There are other types of records we should keep, however, that aren’t as obvious. Oftentimes, we file important facts away mentally instead of physically because we assume we’ll never forget them. Then, two years later when we finally get to the trial… they’re gone.

If you’ve been injured in an accident or have suffered actionable loss of any sort, start immediately to keep a log book of everything even slightly related to your case. Your attorney will help you decide what is important later, but for now your log could help you preserve your claim and even increase your damage award.

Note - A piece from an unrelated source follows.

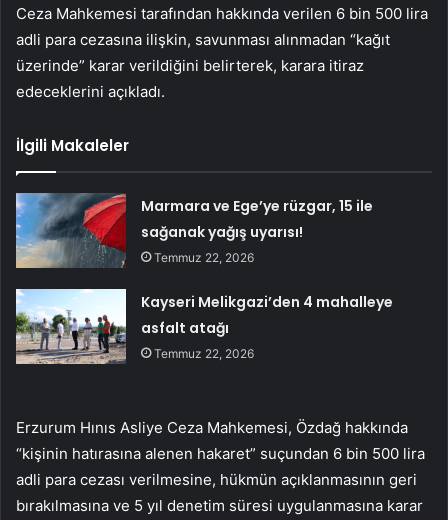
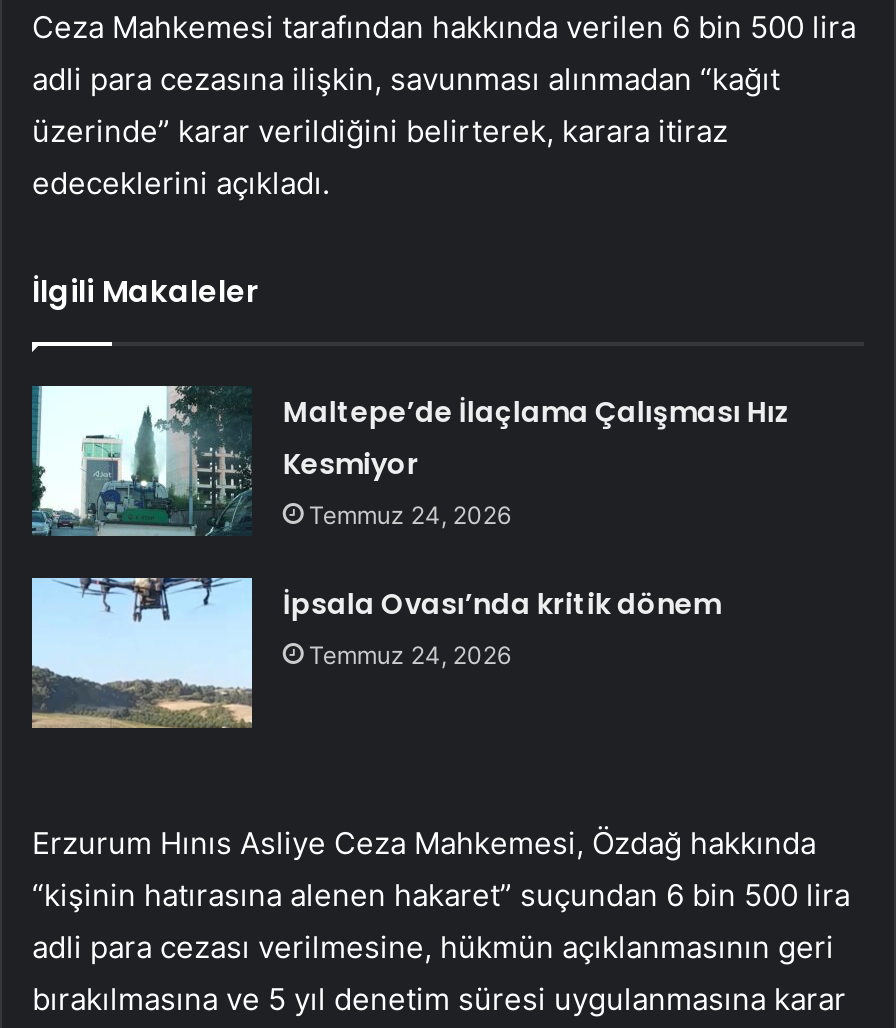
[15,192,373,269] [image] | Marmara ve Ege’ye rüzgar, 15 ile | sağanak yağış uyarısı! | Temmuz 22, 2026 -> [32,384,791,536] [image] | Maltepe’de İlaçlama Çalışması Hız | Kesmiyor | Temmuz 24, 2026
[15,288,393,364] [image] | Kayseri Melikgazi’den 4 mahalleye | asfalt atağı | Temmuz 22, 2026 -> [30,576,721,728] [image] | İpsala Ovası’nda kritik dönem | Temmuz 24, 2026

Write in your log book regularly, and consider the following categories of information to keep track of:

• Daily pain: Where does it hurt? How badly? Are there any new pains? Has anything happened that made your pain worse? Better? How well is your pain responding to medication?
• Doctor appointments: Who did you see? What did she say? Did you discuss any complications? What is the preferred course of treatment? Are you following her advice? Did you get a second opinion? Did you see a specialist? How far did you drive to attend appointments? What medications and/or medical devices did the doctor recommend?
• Employment: Did pain or doctor’s appointments cause you to miss work? Were you able to use paid time off or did your paycheck suffer? Is your injury from the accident making it difficult to do your job? How? Are there ways to compensate for the pain and still keep your job?
• Family life: Are you able to meet your family responsibilities? Enjoy time and intimacy with your spouse? Did your injury make you miss children’s recitals or cut back on other activities with your spouse and kids?
• Recreation: Are you still able to enjoy the activities you previously enjoyed? In what way is the injury making your normal activities difficult?
Not everything in your log will be important, and your attorney will help you decide how much of it to use. If nothing else, however, reviewing it during negotiation and before trial will help you present a clearer picture of the consequences you suffered because of the accident.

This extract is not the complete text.